◆ **Exercise brief**: All records that follow are to be copied exactly, with images omitted.

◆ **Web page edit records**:
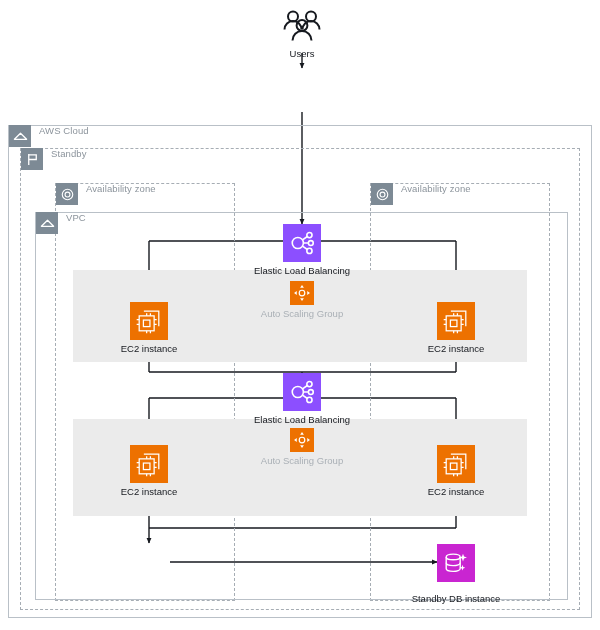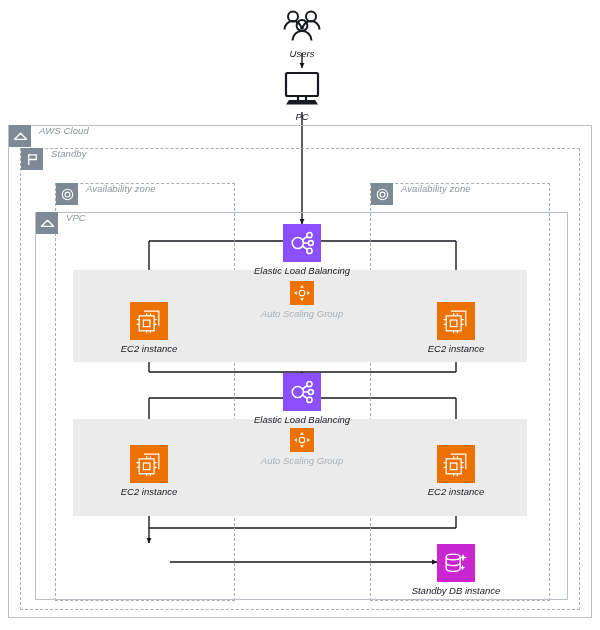--- a/index.html
+++ b/index.html
@@ -17,7 +17,6 @@
     height: 630px;
     background: #ffffff;
     overflow: hidden;
-    font-style: italic;
   }
 
   

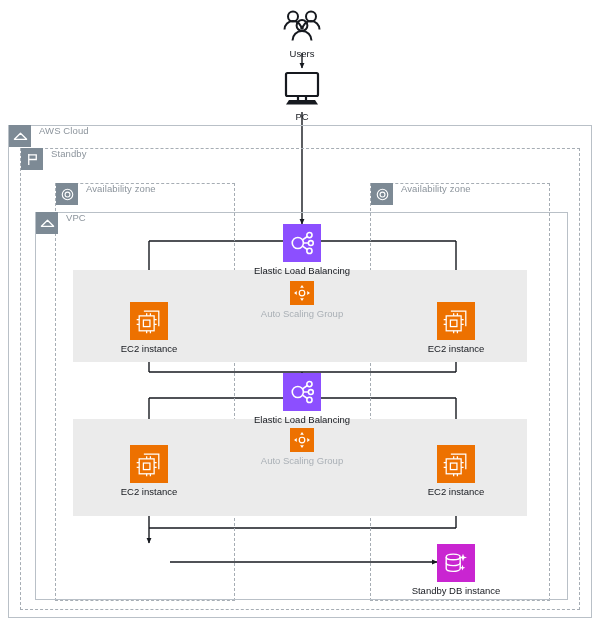--- a/index.html
+++ b/index.html
@@ -154,18 +154,6 @@
     <div class="node-label">Users</div>
   </div>
 
-  <div class="node" style="left:302px; top:70px;">
-    <div class="node-icon plain">
-      <svg width="44" height="38" viewBox="0 0 44 38">
-        <g fill="none" stroke="#16191f" stroke-width="2.2">
-          <rect x="6" y="3" width="32" height="23" rx="1.5"></rect>
-          <path d="M18,26 L18,30 M26,26 L26,30"></path>
-        </g>
-        <path d="M9,30 L35,30 L38,34.5 L6,34.5 z" fill="#16191f"></path>
-      </svg>
-    </div>
-    <div class="node-label">PC</div>
-  </div>
 
   <div class="group solid" style="left:8px; top:125px; width:584px; height:493px;">
     <div class="group-header">

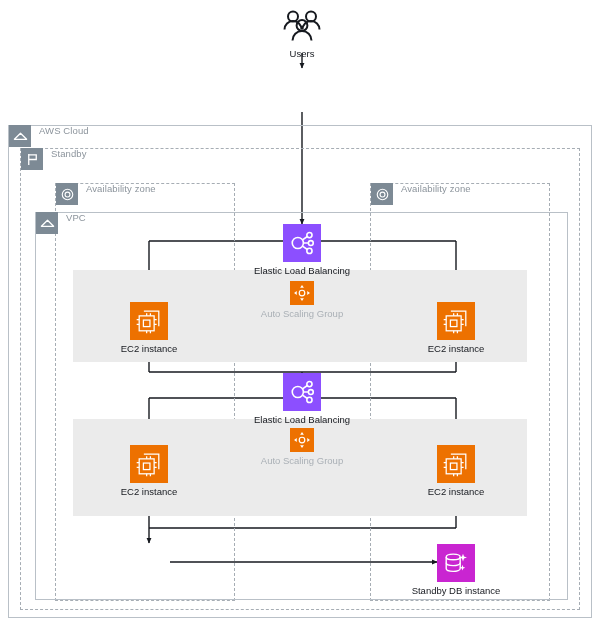--- a/index.html
+++ b/index.html
@@ -347,7 +347,7 @@
   </div>
 
 
-  <div class="node" style="left:456px; top:544px;">
+  <div class="node" style="left:456px; top:544px;gap:8px;">
     <div class="node-icon" style="background:#C925D1;">
       <svg width="28" height="28" viewBox="0 0 30 30">
         <g fill="none" stroke="#ffffff" stroke-width="1.5">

◆ **Worked solution**:
--- a/index.html
+++ b/index.html
@@ -17,7 +17,6 @@
     height: 630px;
     background: #ffffff;
     overflow: hidden;
-    font-style: italic;
   }
 
   

--- a/index.html
+++ b/index.html
@@ -154,18 +154,6 @@
     <div class="node-label">Users</div>
   </div>
 
-  <div class="node" style="left:302px; top:70px;">
-    <div class="node-icon plain">
-      <svg width="44" height="38" viewBox="0 0 44 38">
-        <g fill="none" stroke="#16191f" stroke-width="2.2">
-          <rect x="6" y="3" width="32" height="23" rx="1.5"></rect>
-          <path d="M18,26 L18,30 M26,26 L26,30"></path>
-        </g>
-        <path d="M9,30 L35,30 L38,34.5 L6,34.5 z" fill="#16191f"></path>
-      </svg>
-    </div>
-    <div class="node-label">PC</div>
-  </div>
 
   <div class="group solid" style="left:8px; top:125px; width:584px; height:493px;">
     <div class="group-header">

--- a/index.html
+++ b/index.html
@@ -347,7 +347,7 @@
   </div>
 
 
-  <div class="node" style="left:456px; top:544px;">
+  <div class="node" style="left:456px; top:544px;gap:8px;">
     <div class="node-icon" style="background:#C925D1;">
       <svg width="28" height="28" viewBox="0 0 30 30">
         <g fill="none" stroke="#ffffff" stroke-width="1.5">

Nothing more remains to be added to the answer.